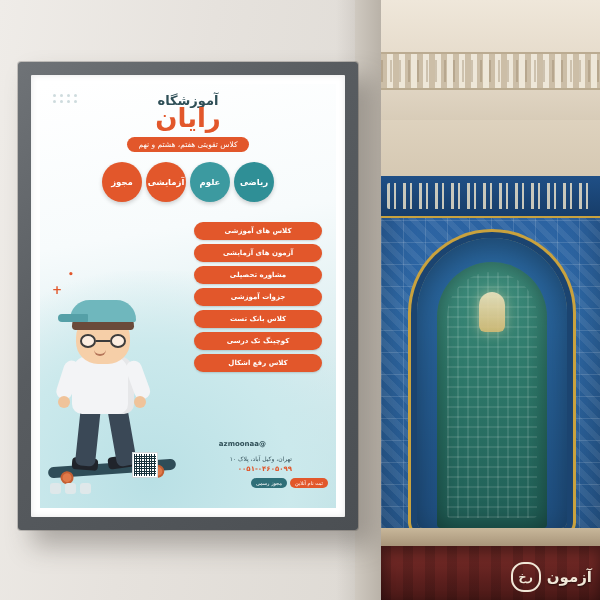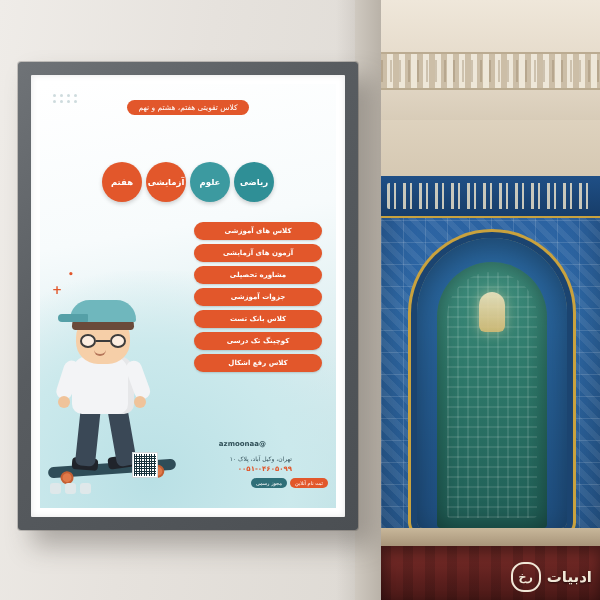"آموزشگاه" div.p-title { html: none -> <div> <span>آموزشگاه</span> <span>رایان</span> </div> }
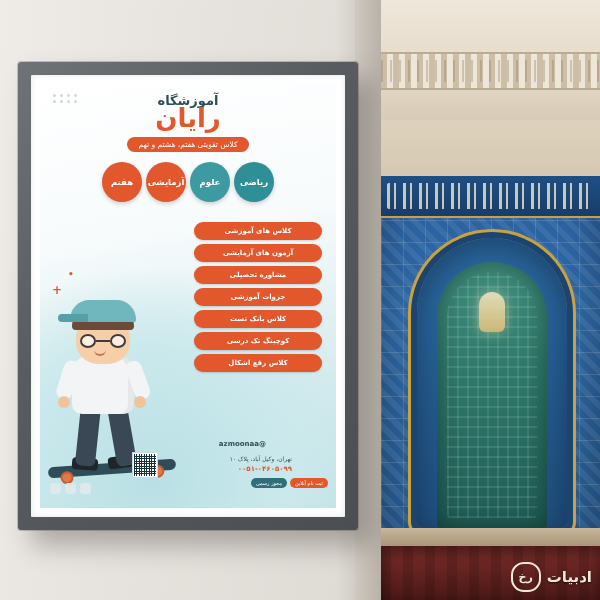"هفتم" div.pill { text: هفتم -> مجوز }
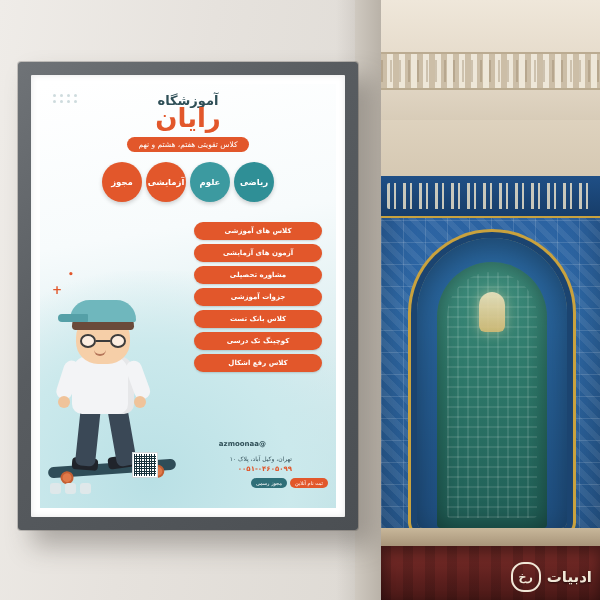"ادبیات" div.wm-text { text: ادبیات -> آزمون }
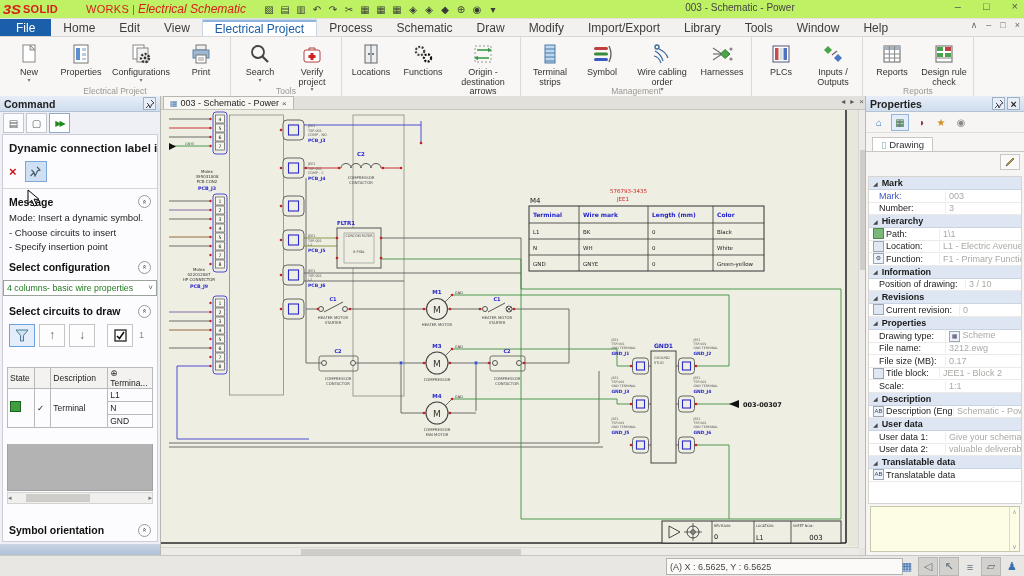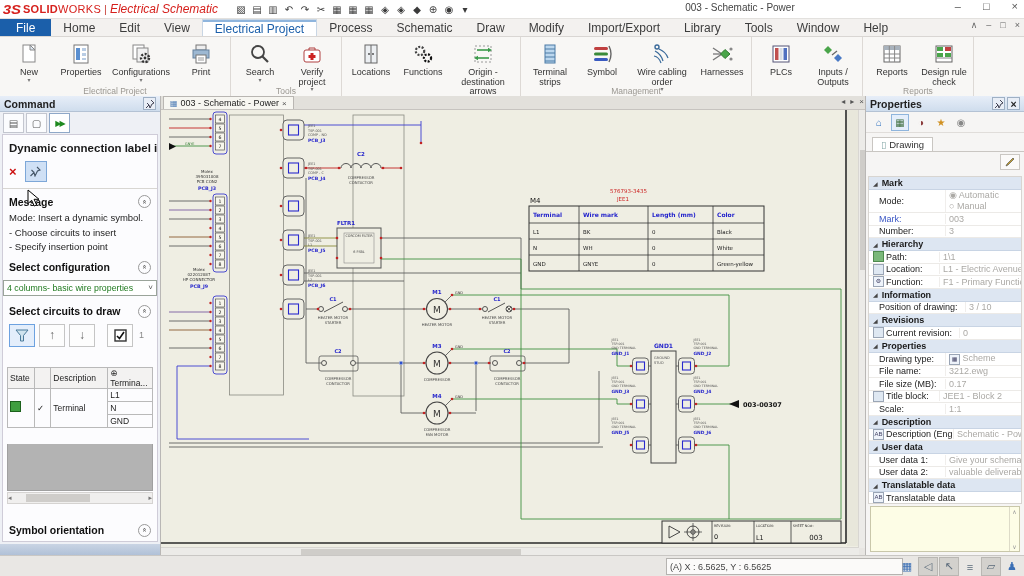"3S" .titlebar { background: #ffffff -> #bef264 }
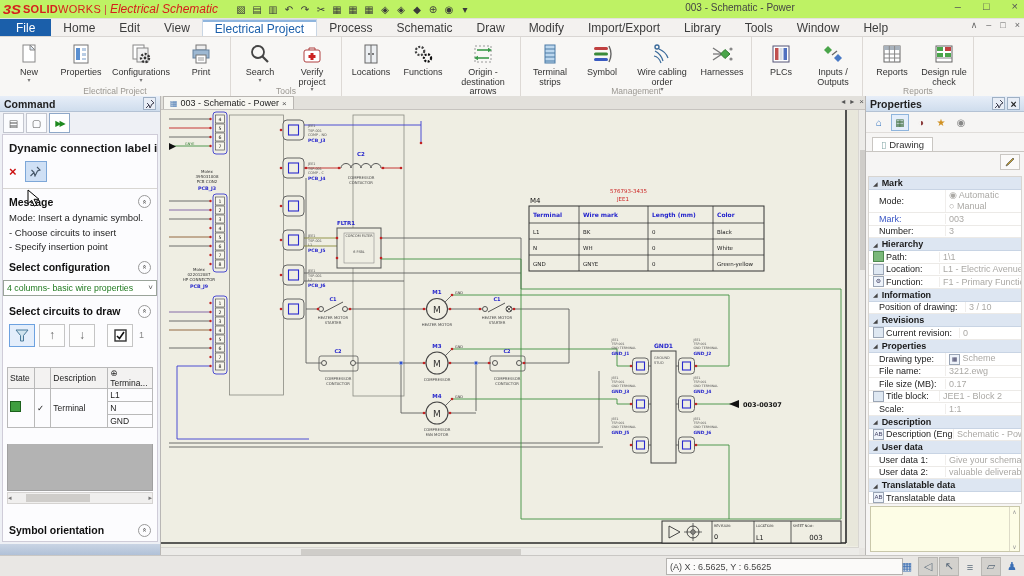"WORKS" .brandlight { padding-left: none -> 28px }
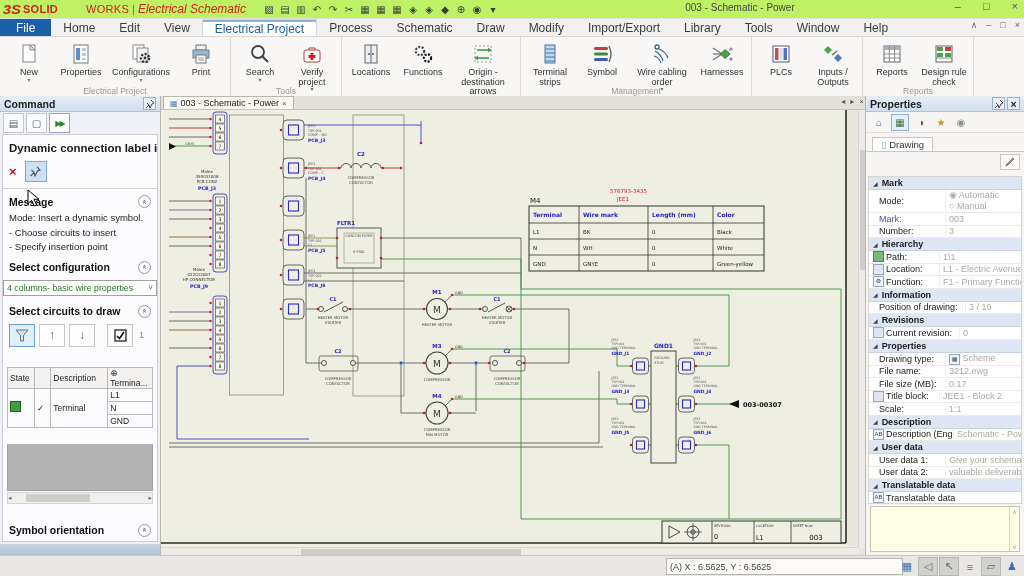"Mode:" div.prow { html: <div> <div>Mode:</div> <div><span>◉ <span>Automatic</span></span><br><span>○ <span>Manual</span></span></div> </div> -> none }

════

What needs to be done:
Among the entries above, take the lines from the one with "text: هفتم ->" through the one with "padding-left: none ->" and retype them exactly, leaving out the pictures.

Result for this exercise:
"هفتم" div.pill { text: هفتم -> مجوز }
"ادبیات" div.wm-text { text: ادبیات -> آزمون }
"3S" .titlebar { background: #ffffff -> #bef264 }
"WORKS" .brandlight { padding-left: none -> 28px }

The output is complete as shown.